ID: 966454 • Letter: I

Question

I need help on this please. Thank you!

This week you are performing a substitution reaction on an alcohol starting from 1-butanol forming 1-bromobutane. As a way to confirm this transformation, you performed a chemical test verifying the presence of an alky halide. If the chemical test were not available how would you be able to confirm that the transformation from an alcohol to an alky halide too place? Suggest two methods/experiments that you could perform in our lab to confirm that the transformation occurred.

Explanation / Answer

The most generally uses classes of synthetic organic reactions is nucleophilic substituition. This is a second order nucleophilic substituition, SN2. As we know that the reaction required a nucleophile , an electrophile and a leaving group in order to apply the experiment in nucleophile second order sustituition .

1) Bromide is an exellent nucleophile and the electrophile is a 1 alkyl group, but hydroxide is poor leaving group due to its negative charge and its basicity. We a few choices to make the OH- become better leaving group. First, we react the alcohol with p-toluenesulfonyl chloride which will convert OH-  into sulfonic acid ester to react with sodium bromide to produce 1-bromobutane. Second , we react with the alcohol with phosphorus tribromide(PBr3), which convert the OH- to “P(OH)X2” leaving group and also which produces free bromide ions which react with electrophile , replacing the new leaving group .Lastly, we are using a strong acid to protonate the OH- group in the presence of the bromide ion , which changes the leaving group in the presence of the bromide ion , which changes the leaving the group from hydroxide to water , and allows the bromide to react in the same mixture . In this experiment we are using the third method to prepare the 1-bromobutane.

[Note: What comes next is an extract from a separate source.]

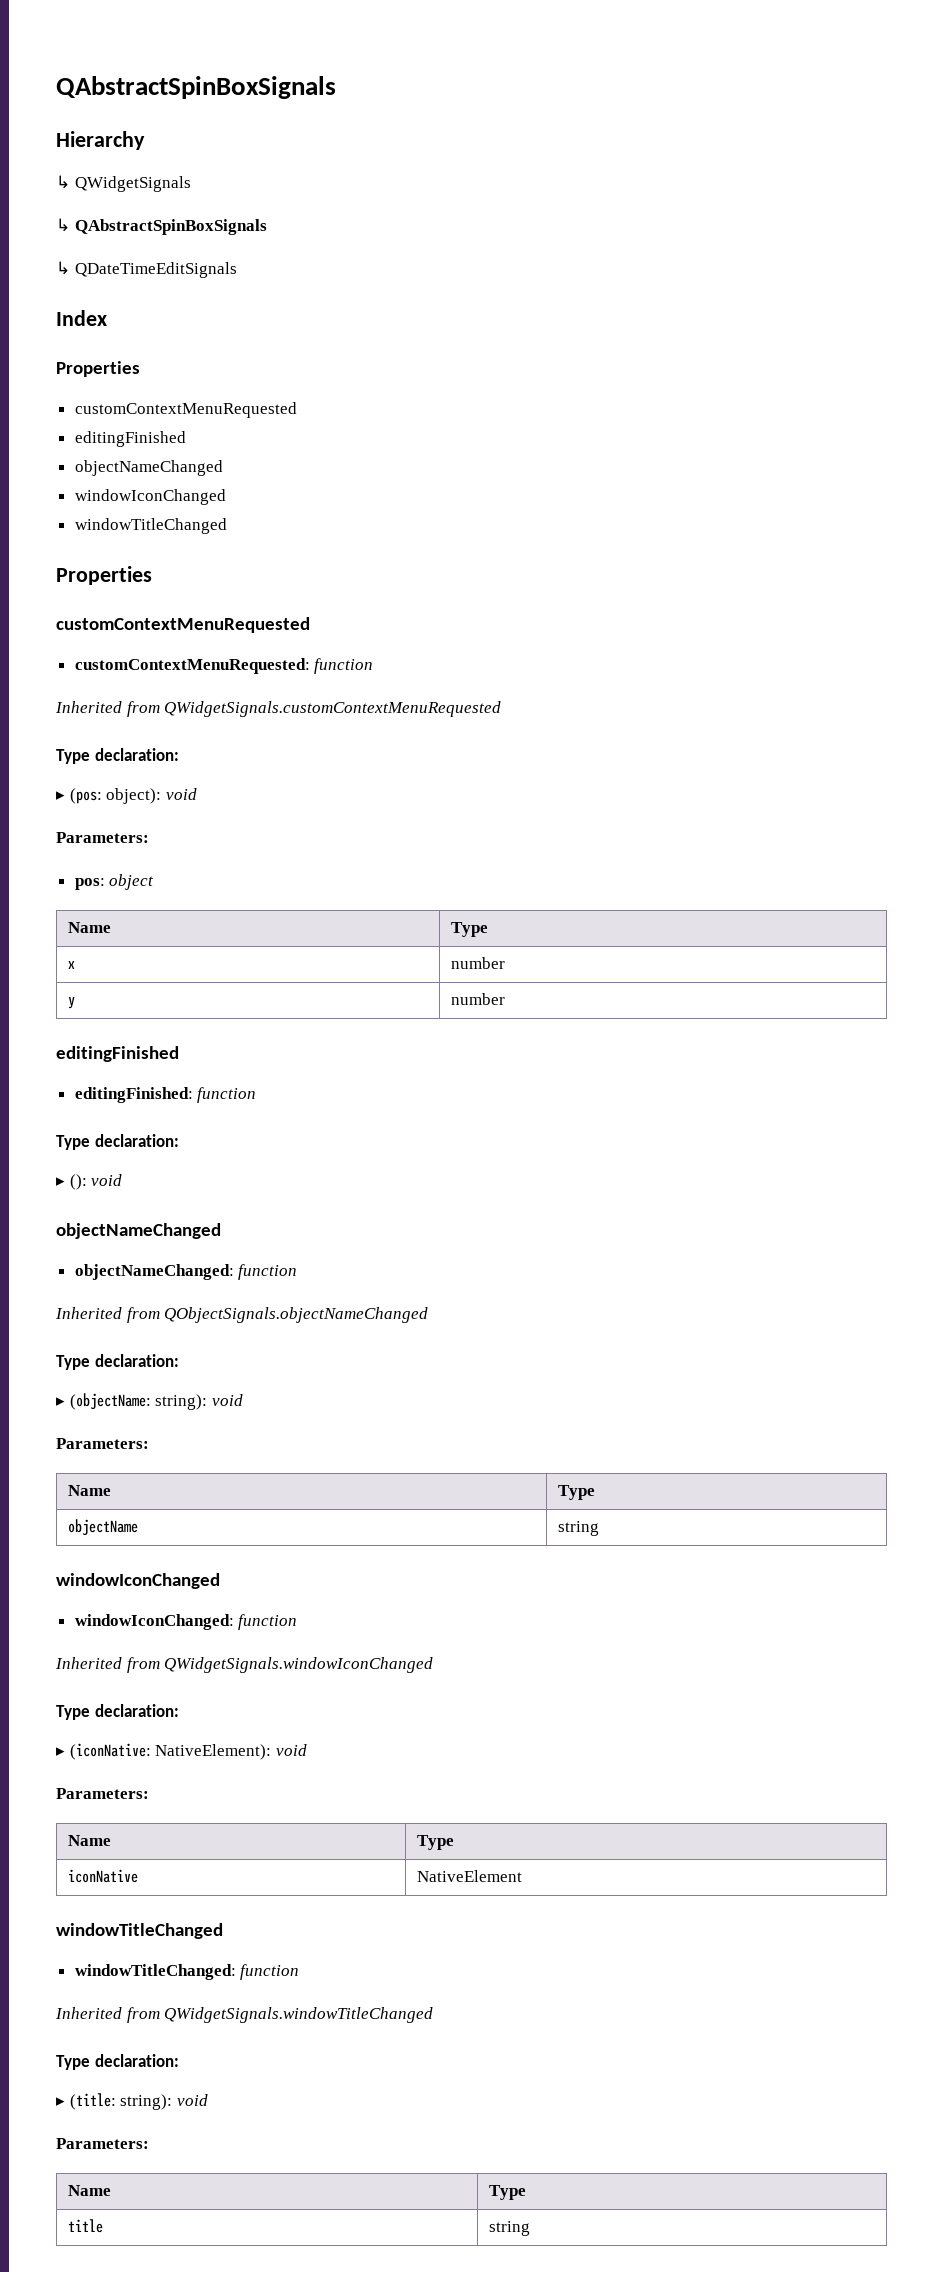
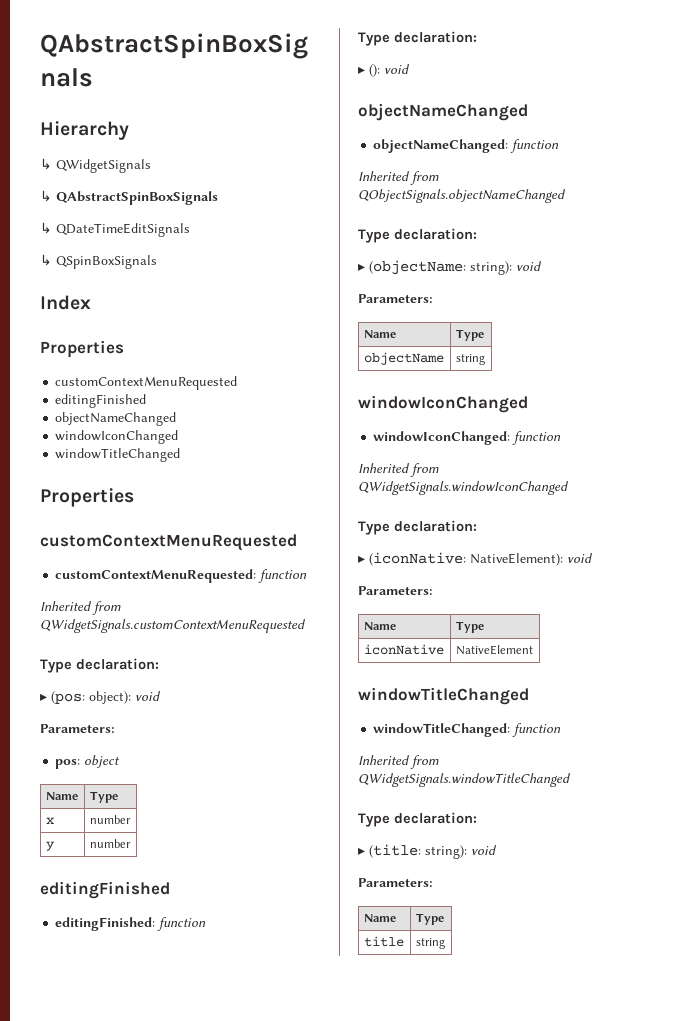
(237, 270) none -> [40,254,157,269] // ↳ QSpinBoxSignals

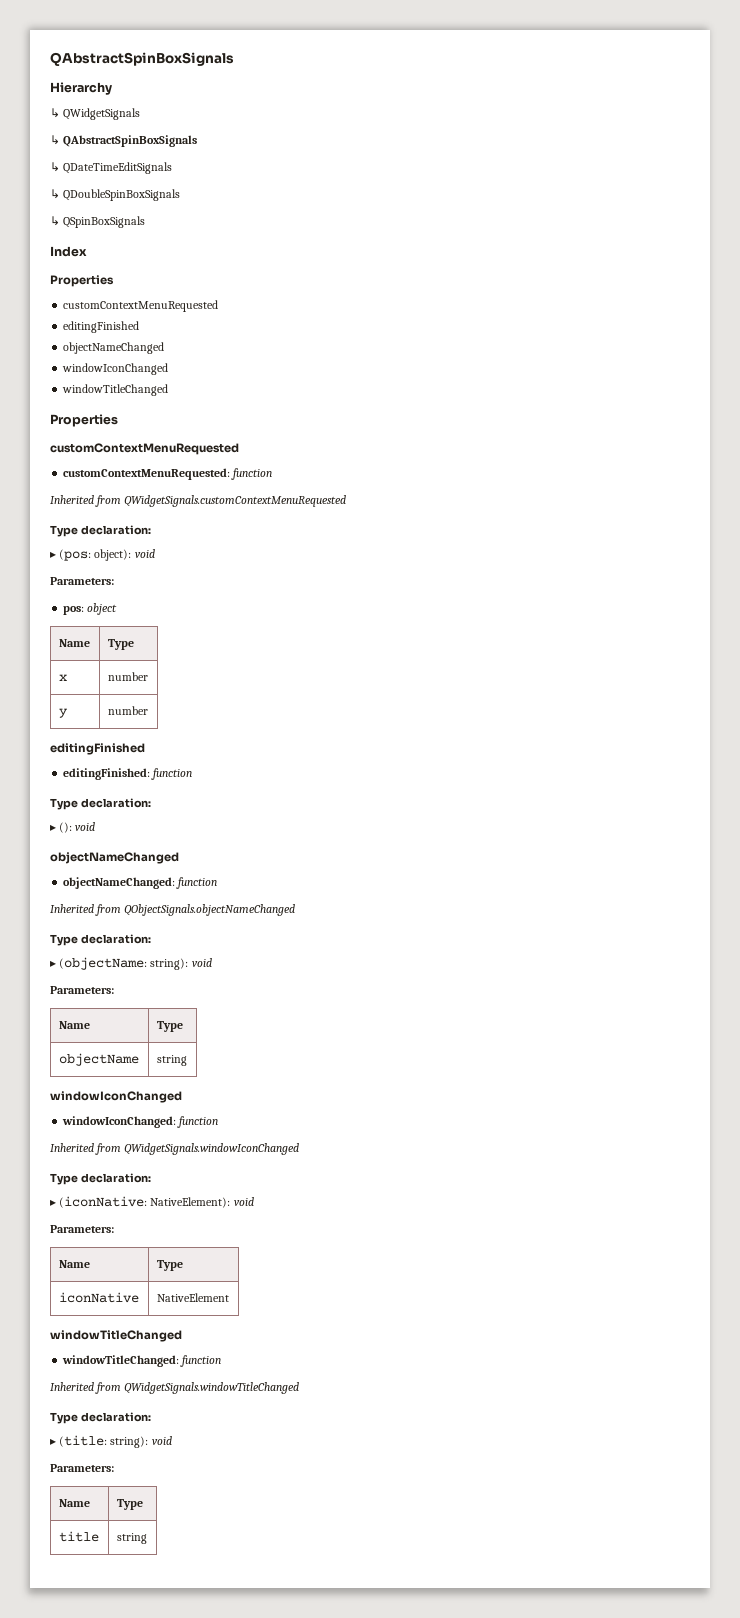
(190, 230) none -> [50,189,181,201] // ↳ QDoubleSpinBoxSignals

2) Take a 100-mL round-bottomed flask, and clamp the flask to the ringstand, leaving about 1 inch of room between the bottom of the flask and a plastic bowl, which sits atop the hotplate/stirrer. Add 17 gm. Of NaBr, 17 mL H2O, and 10 mL 1-butanol to the flask and begin stirring the solution with the magnetic stirrer. Add a slurry of ice and water to the bowl beneath the flask.

S L O W L Y AND CAREFULLY add 14mL conc. H2SO4 to the flask. Remove the ice bath and replace it with a heating mantle. Add two or three boiling chips to the flask. Equip the flask with a reflux condenser and begin circulating water through it, water going in the bottom and out the top of the condenser jacket. Heat the flask gently (using a heating mantle setting of about 50% of capacity). Continue gentle heating until the mixture begins to reflux. Once this is observed, continue "refluxing" the mixture for 60 minutes, controlling the level of the vapor in the condenser so that it reaches no more than half-way up the condenser At the end of the 60 minute reflux period, discontinue heating ("drop" the heating mantle from beneath the condenser by lowering the metal ring( or lab jack ) holding the mantle to the base of the flask).

Once the flask has air-cooled for a few minutes (3 – 5), disconnect the flask and pour the contents into a 125mL separatory funnel. Separate the lower aqueous layer from the organic layer and add it to a 100mL beaker containing 50mL H2O. If the contents of the beaker is one miscible, single layer, add it to 700mL H2O in a 1 L Beaker, WITH STIRRING, otherwise, consult your instructor. Extract the organic layer with 14 mL 9M H2SO4. Separate the lower aqueous layer from the organic layer and add it to the contents of your 1 L Beaker, WITH STIRRING. Extract the organic layer with 14 mL H2O. Separate the UPPER aqueous layer from the organic layer and add it to the contents of your 1 L Beaker, WITH STIRRING. Extract the organic layer with 14mL saturated sodium bicarbonate. Drain the lower ORGANIC layer into a DRY 50 mL Erlenmeyer flask, and add 1gm. CaCl2. Swirl the flask occasionally for a period of 5 minutes. Allow the drying agent to settle and DECANT the liquid into a TARED sample bottle, appropriately labeled. Save it in your locker for the alkyl halide tests.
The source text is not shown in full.